Orang Indonesia Makin Sadar Makan Sehat
Semakin banyak masyarakat Indonesia yang peduli kesehatan. Menurut hasil Nielsen's New Global Health and Ingredient-Sentiment Survey, pola makan masyarakat Indonesia saat ini ternyata lebih sehat. Kata Yudi Suryanata, direktur eksekutif Nielsen, masyarakat kini tak segan mengadopsi pola makan khusus demi bisa mengatasi berbagai masalah gangguan kesehatan.

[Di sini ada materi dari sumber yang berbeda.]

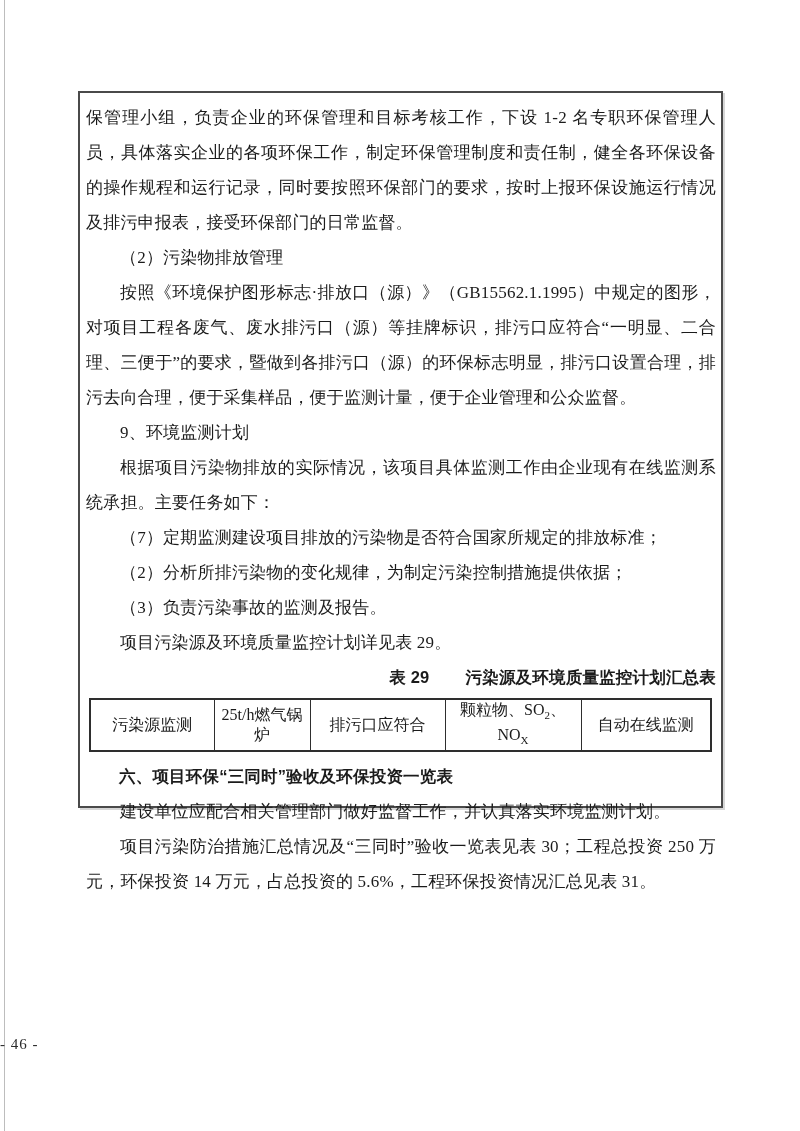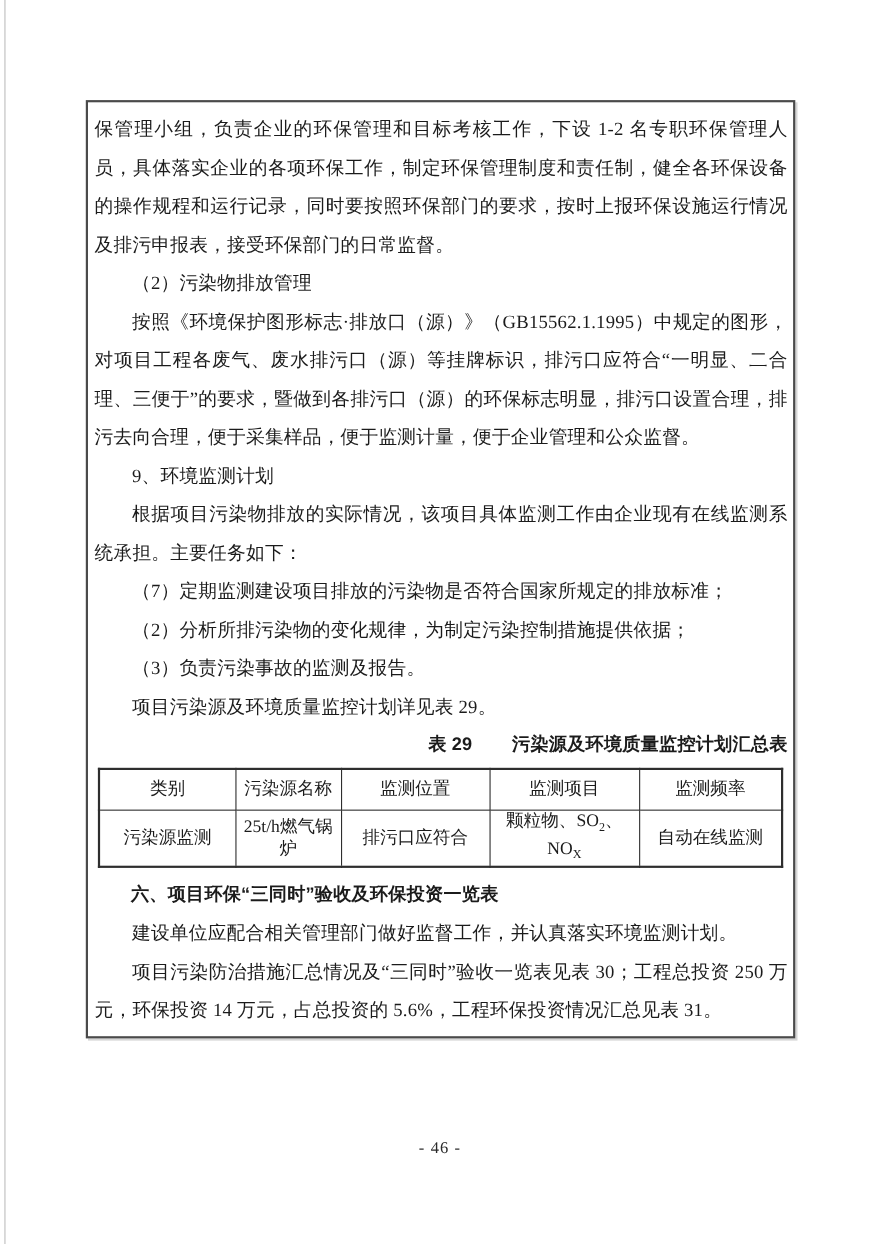"保管理小组，负责企业的环保管理和目标考核工作，下设 1-2" .content-box { height: 853px -> 717px }
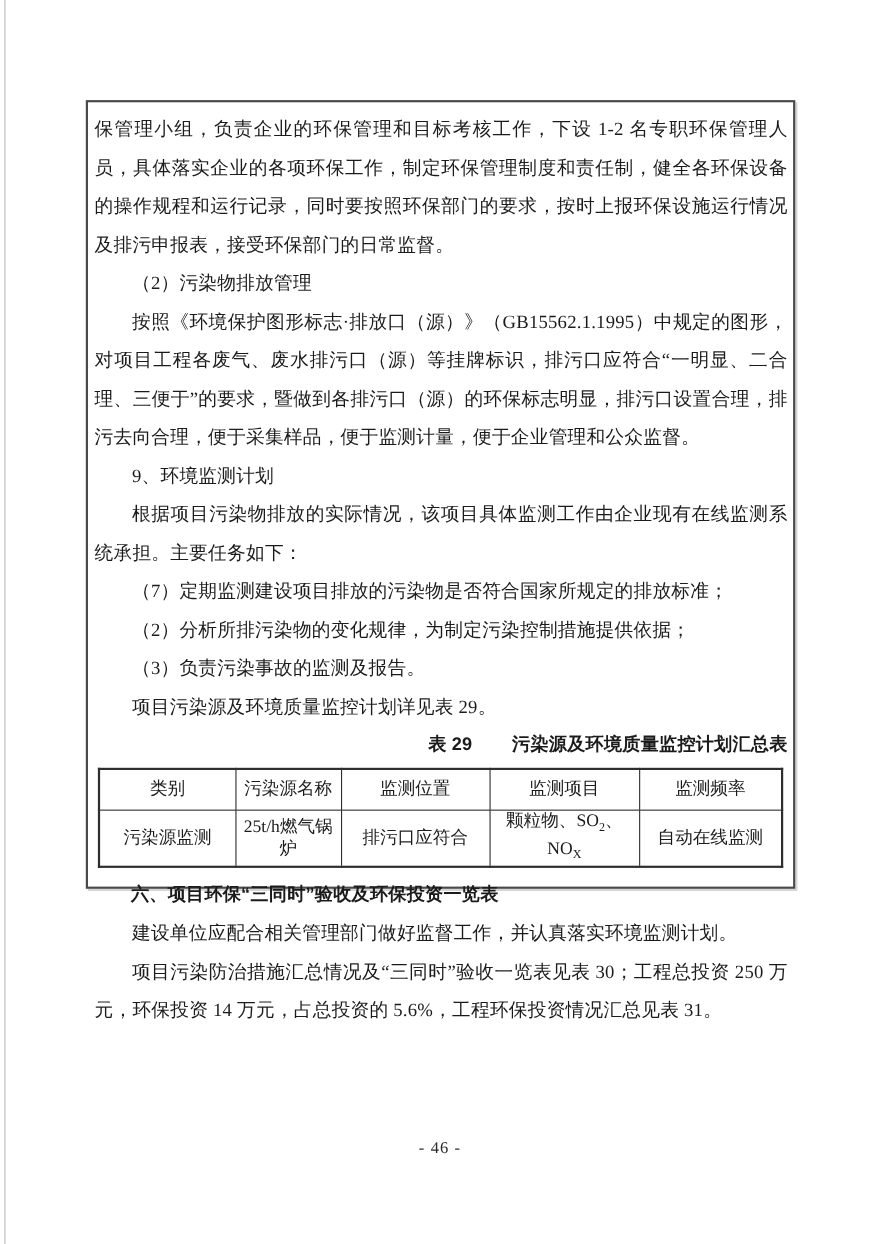"类别" tr { html: <tr> <th>类别</th> <th>污染源名称</th> <th>监测位置</th> <th>监测项目</th> <th>监测频率</th> </tr> -> none }
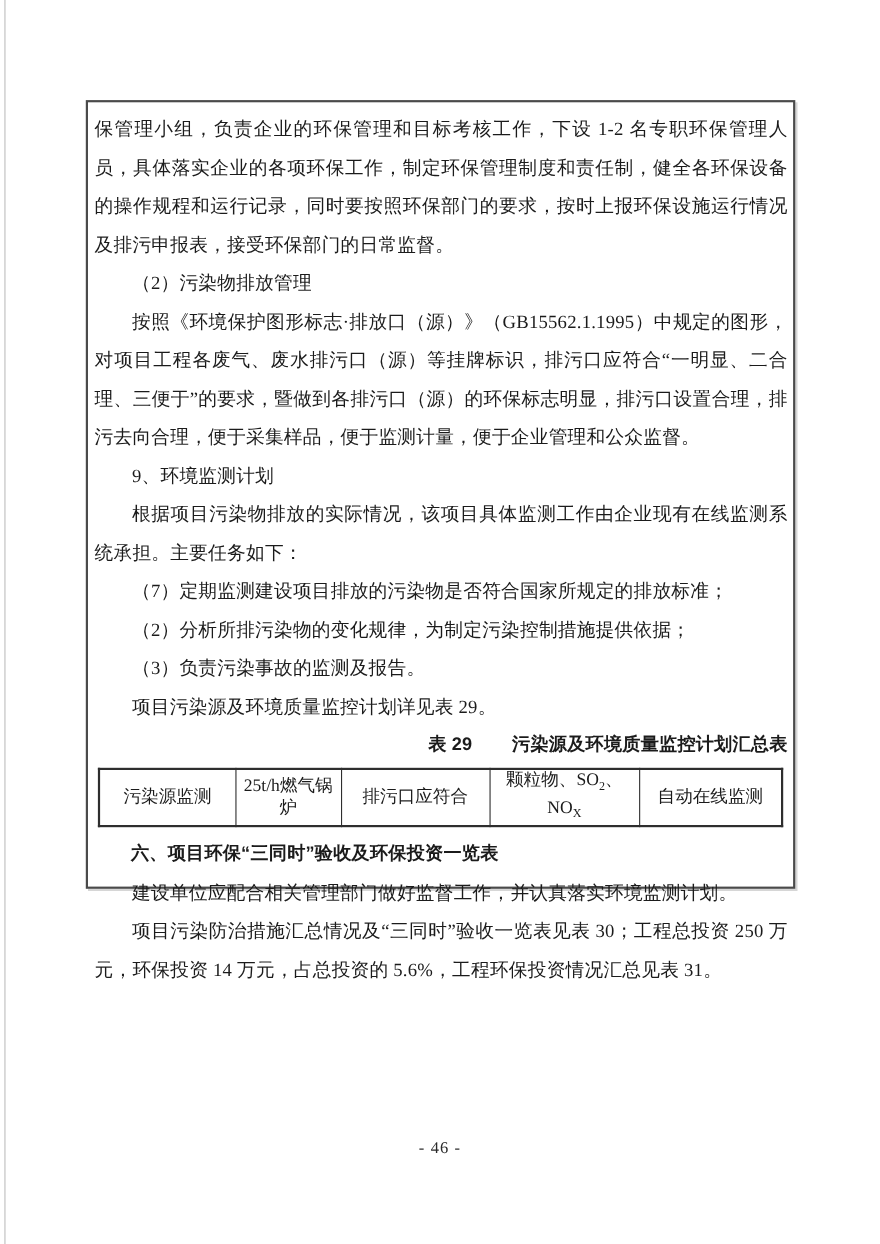"- 46 -" .page-footer { text-align: center -> left }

Berdasar hasil survei yang dilakukan, delapan dari sepuluh responden atau 80 persen mengaku mengikuti suatu diet yang membatasi atau melarang konsumsi makanan atau minuman tertentu. Sebanyak 48 persen responden mengatakan, mereka memiliki alergi dengan jenis makanan tertentu sehingga mendorong mereka menerapkan suatu jenis diet khusus.
Bila dahulu kebanyakan alergi yang diketahui adalah udang, namun hasil survei menunjukkan 17 persen responden lebih alergi terhadap kerang. Kemudian alergi paling banyak dialami diantaranya alergi telur sebesar 15 persen, lalu alergi ikan 13 persen.
Alasan lain yang mendasari motivasi diet diantaranya status halal makanan, yang diyakini oleh 50 persen responden. Selain faktor halal, responden juga mulai mempertimbangkan kandungan lemak, gula, karbohidrat, serta memperhatikan bahan tambahan pangan di dalam makanan.
Hasil survei sebesar 70 persen responden akan menghindari makanan berpengawet, 72 persen menghindari perisa buatan, dan 71 persen menolak pewarna buatan. Tren makan sehat di Indonesia sejalan dengan kecenderungan yang terjadi secara global.
Nielsen dalam survei global mencatat, 68 persen responden bersedia membayar lebih untuk medapatkan makanan dengan kandungan yang sesuai diet mereka. Hal yang paling memotivasi masyarakat untuk berdiet diantaranya karena makin banyaknya penyakit degeneratif akibat gaya hidup tak sehat seperti obesitas, diabetes dan penyakit kardiovaskular. Sebanyak 70 persen responden mengaku mereka menjalani diet untuk menghindari berbagai penyakit mematikan tersebut.